31 de dez. de 2008

Medo de escrever

Litografia de Joaquim Margarida. Jornal "O Moleque".
(Desterro/Florianópolis. Dezembro de 1883)
Acervo: Biblioteca Pública de Santa Catarina.


Caríssimas e Especiais Amigas, Diletos e Fraternos Amigos,
Imagino algo mais ou menos assim para todos nós nesse ano que começa daqui a pouco, olhem: um estupendo 2009, cheio de letras e, se possível, de muitas cifras (que também não fazem mal a ninguém...). De coração, sinceramente,
Amilcar Neves.


Medo de escrever

Até o fim deste dezembro, sempre que te metes a escrever e publicar os teus textos corres dois riscos sérios e consideráveis. O primeiro é de não gostarem do teu trabalho, pela forma ou pelo conteúdo, e saírem te desancando o pau. Dizerem que não tens estilo nem elegância, que tuas idéias, opa!, tuas ideias são tortas e absurdas, que tua redação é prolixa e confusa a ponto de não se entender o que queres dizer.

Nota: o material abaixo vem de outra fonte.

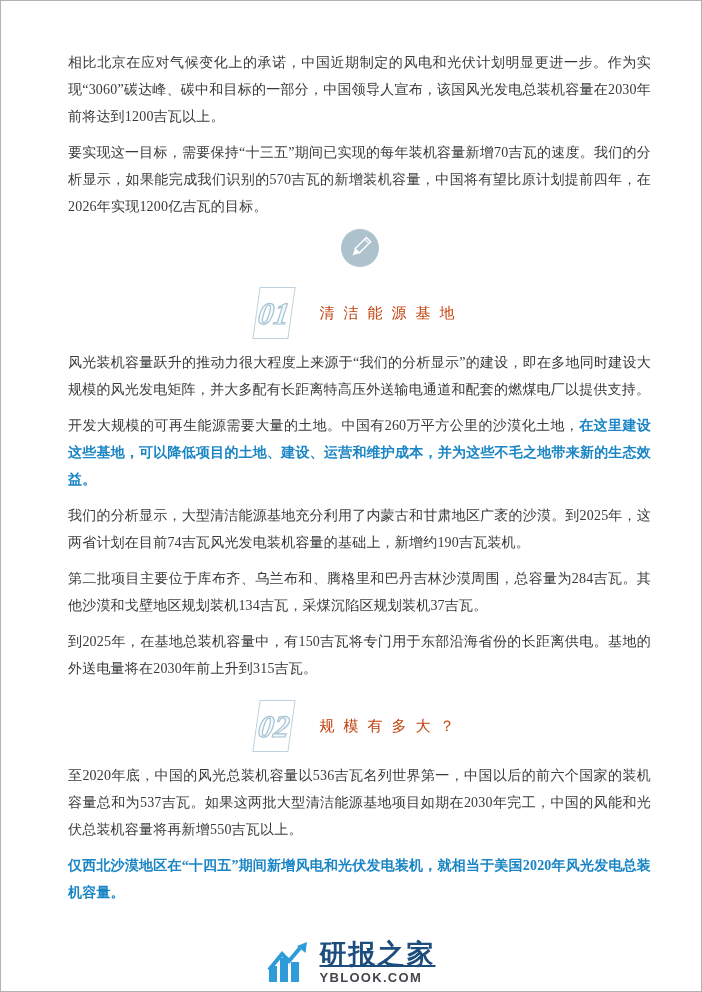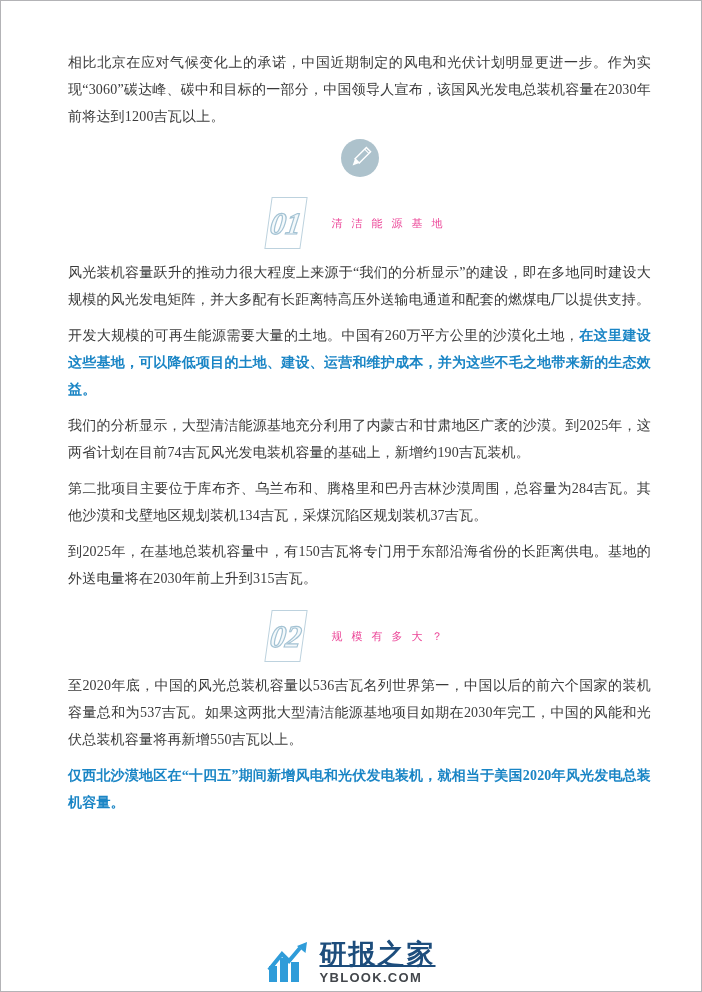--- a/index.html
+++ b/index.html
@@ -98,6 +98,7 @@
 
     <p class="para"><span class="seg-normal">相比北京在应对气候变化上的承诺，中国近期制定的风电和光伏计划明显更进一步。作为实现“3060”碳达峰、碳中和目标的一部分，中国领导人宣布，该国风光发电总装机容量在2030年前将达到1200吉瓦以上。</span></p>
 
+    <p class="para"><span class="seg-normal">要实现这一目标，需要保持“十三五”期间已实现的每年装机容量新增70吉瓦的速度。我们的分析显示，如果能完成我们识别的570吉瓦的新增装机容量，中国将有望比原计划提前四年，在2026年实现1200亿吉瓦的目标。</span></p>
 
     <div class="divider">
       <span>

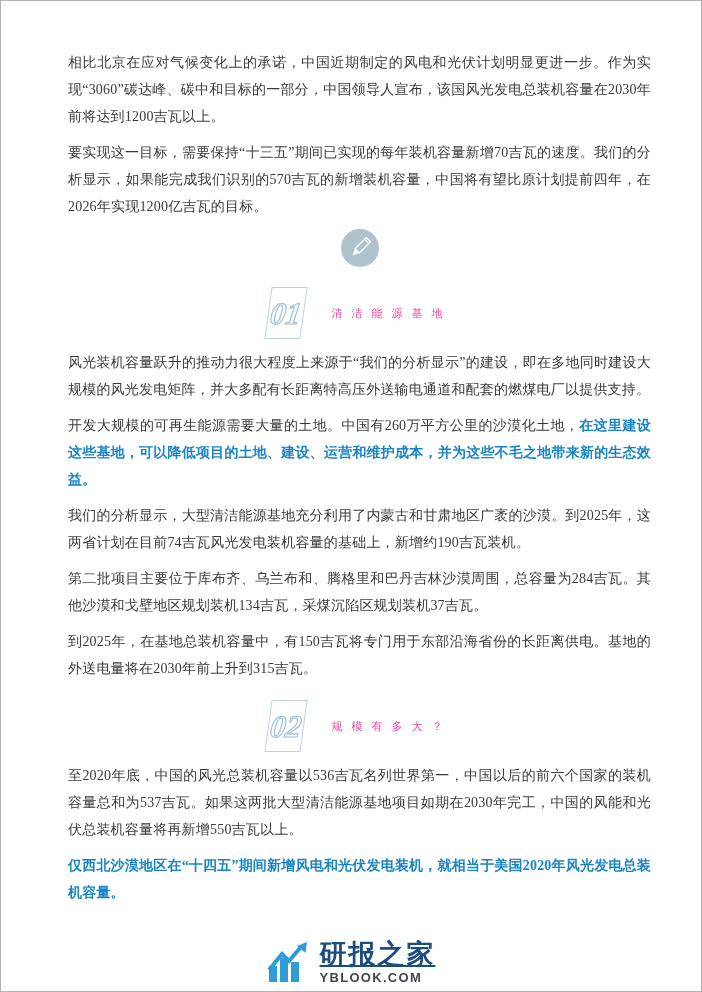--- a/index.html
+++ b/index.html
@@ -58,9 +58,9 @@
   }
   .sec-title {
     margin-left: 28px;
-    font-size: 11px;
+    font-size: 15px;
     letter-spacing: 9px;
-    color: #ec4899;
+    color: #c2410c;
   }
   .footer-logo {
     position: absolute;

O segundo risco que corres - cada vez mais uma certeza - é de não gostarem do teu trabalho pelas revelações que ali fazes, pelas verdades que lá dizes ou pelas suposições equivocadas que dele extraem e te lascarem processos judiciais exigindo indenizações por danos morais e à personalidade sofridos pelo queixoso e um antepassado seu, já finado, pouco importando quanto tempo haja passado desde os fatos documentados que narras.

Cada vez mais há juízes que acolhem tais ações e condenam, conforme o requerido, o autor da página vil, difamante, infamante.

A partir de janeiro, no entanto, um terceiro risco passa a assombrar tuas veleidades de escritor. Igualmente sério e considerável como os outros - que permanecem ativos! -, poderás ser indigitado em praça pública como um ser desprezível que se mete a escrever sem dominar minimamente seu instrumento de trabalho, a Língua Portuguesa. Já pensaste que vergonha?

A nova reforma ortográfica do idioma - mais uma - vai entrando em vigor durante quatro anos, a contar do dia 1o.

Aliás, se é para tirar os acentos, por que não suprimi-los todos de uma vez e ficarmos parecidos com o inglês, isto é, impossibilitados de pronunciar corretamente qualquer palavra que jamais tenhamos escutado?

Ademais, já que mexemos na língua, por que não obrigar o uso da regrinha básica que diz: "eu é a pessoa que fala, tu, com quem se fala e ele, de quem se fala"? Vale para os plurais, claro. Acaba-se assim com o terrível você vai e o pior ainda tu vai.

De minha parte, tremem-me as mãos pelo fato lastimável de não mais me ser permitido o emprego conseqüente do trema (este o último que me sai da pena - escrevo à mão), esse sinal tão nobre e distinto que nórdicos e franceses usam com imensa galhardia.

O medo de escrever que me toma o espírito agiganta-se precisamente com esta crônica, a sair com as datas de 31 de dezembro, quartafeira (ou esta grafia só pode ser usada na quinta-feira?), e 1o de janeiro.